Each line of the listing below must be retyped exactly, with images left out.

# ENTRIES SUPPLIED
+===+

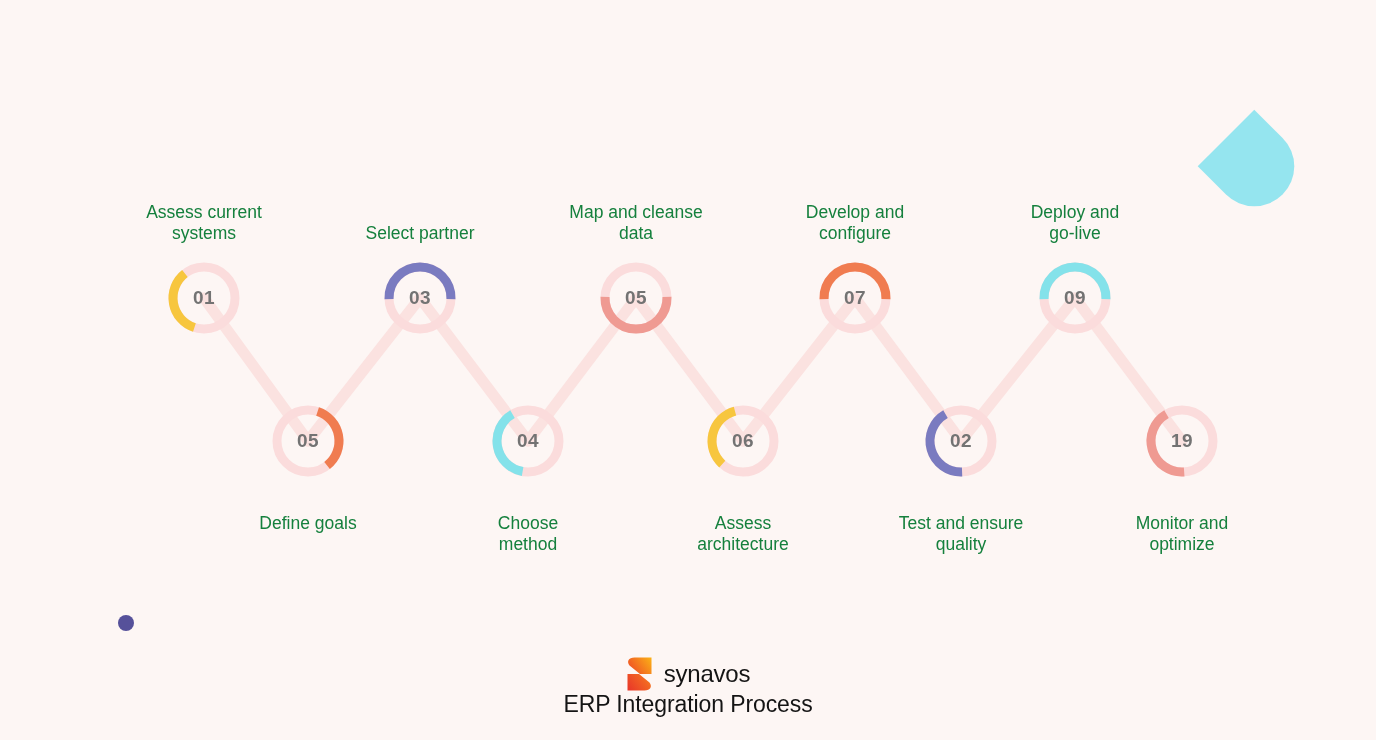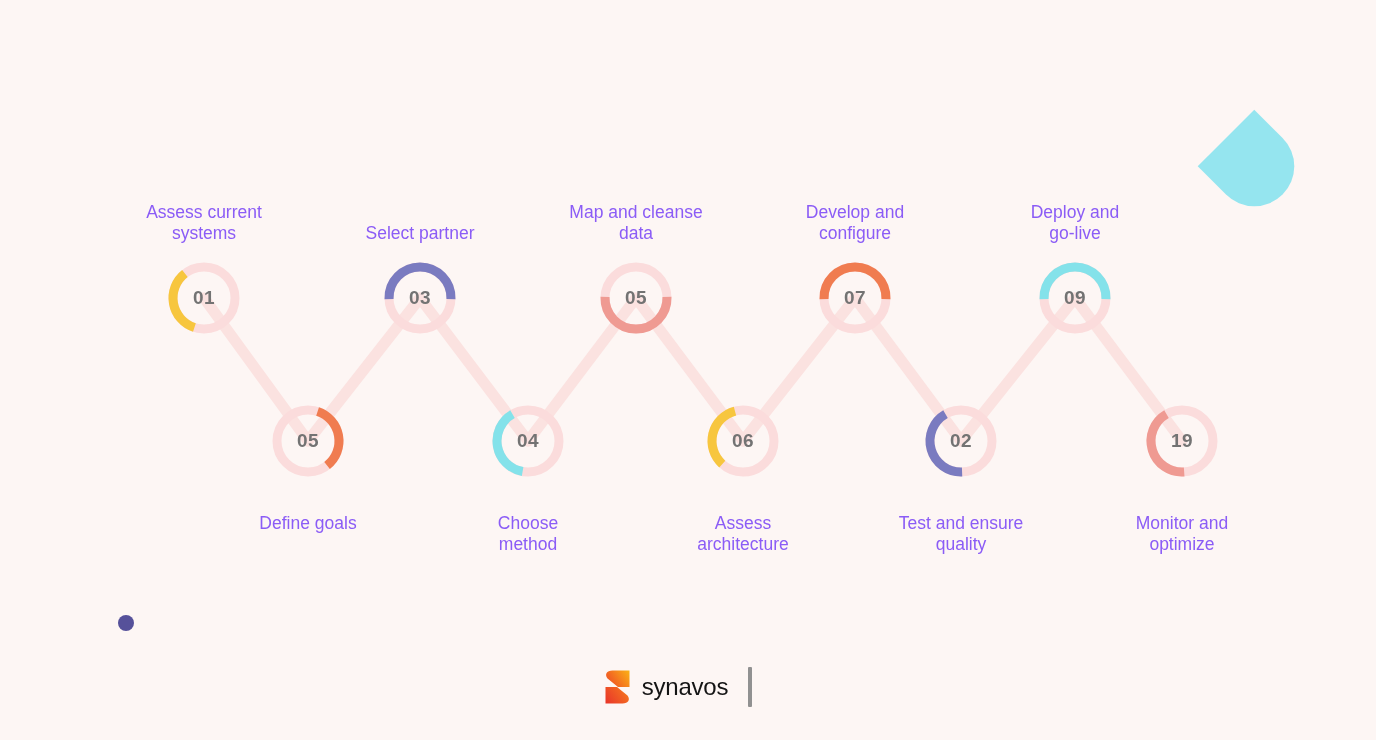--- a/index.html
+++ b/index.html
@@ -81,36 +81,37 @@
     font-weight: bold;
     color: #737373;
     letter-spacing: 0.4px;
   }
   .node-label {
     position: absolute;
     width: 220px;
     left: -110px;
     text-align: center;
     font-size: 17.5px;
-    color: #8b5cf6;
+    color: #15803d;
     line-height: 1.2;
     white-space: pre-line;
   }
   .node-label.above { bottom: 54px; }
   .node-label.below { top: 72px; }
   
   #footer {
     position: absolute;
     left: 0;
     top: 658px;
     width: 1376px;
     height: 58px;
     display: flex;
     align-items: center;
     justify-content: center;
+    flex-direction: column;
   }
   .brand {
     display: flex;
     align-items: center;
     gap: 11px;
   }
   .logo-mark {
     width: 27px;
     height: 34px;
     display: block;
@@ -272,15 +273,16 @@
             <stop offset="0" stop-color="#e8342a"></stop>
             <stop offset="0.5" stop-color="#f26522"></stop>
             <stop offset="1" stop-color="#fbb216"></stop>
           </linearGradient>
         </defs>
         <path d="M25.5 0.5 L8.5 0.5 C2.5 0.5 0.5 4.5 3.5 8.5 L14 17 L1.5 17 L1.5 33.5 L18.5 33.5 C24.5 33.5 26.5 29.5 23.5 25.5 L13 17 L25.5 17 Z" fill="url(#lg)"></path>
       </svg>
       <span class="brand-name">synavos</span>
     </div>
     <div class="divider"></div>
+    <span class="footer-title">ERP Integration Process</span>
   </div>
 
 </div>
 
 </body></html>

+===+

# WRITTEN REPLY
--- a/index.html
+++ b/index.html
@@ -81,36 +81,37 @@
     font-weight: bold;
     color: #737373;
     letter-spacing: 0.4px;
   }
   .node-label {
     position: absolute;
     width: 220px;
     left: -110px;
     text-align: center;
     font-size: 17.5px;
-    color: #8b5cf6;
+    color: #15803d;
     line-height: 1.2;
     white-space: pre-line;
   }
   .node-label.above { bottom: 54px; }
   .node-label.below { top: 72px; }
   
   #footer {
     position: absolute;
     left: 0;
     top: 658px;
     width: 1376px;
     height: 58px;
     display: flex;
     align-items: center;
     justify-content: center;
+    flex-direction: column;
   }
   .brand {
     display: flex;
     align-items: center;
     gap: 11px;
   }
   .logo-mark {
     width: 27px;
     height: 34px;
     display: block;
@@ -272,15 +273,16 @@
             <stop offset="0" stop-color="#e8342a"></stop>
             <stop offset="0.5" stop-color="#f26522"></stop>
             <stop offset="1" stop-color="#fbb216"></stop>
           </linearGradient>
         </defs>
         <path d="M25.5 0.5 L8.5 0.5 C2.5 0.5 0.5 4.5 3.5 8.5 L14 17 L1.5 17 L1.5 33.5 L18.5 33.5 C24.5 33.5 26.5 29.5 23.5 25.5 L13 17 L25.5 17 Z" fill="url(#lg)"></path>
       </svg>
       <span class="brand-name">synavos</span>
     </div>
     <div class="divider"></div>
+    <span class="footer-title">ERP Integration Process</span>
   </div>
 
 </div>
 
 </body></html>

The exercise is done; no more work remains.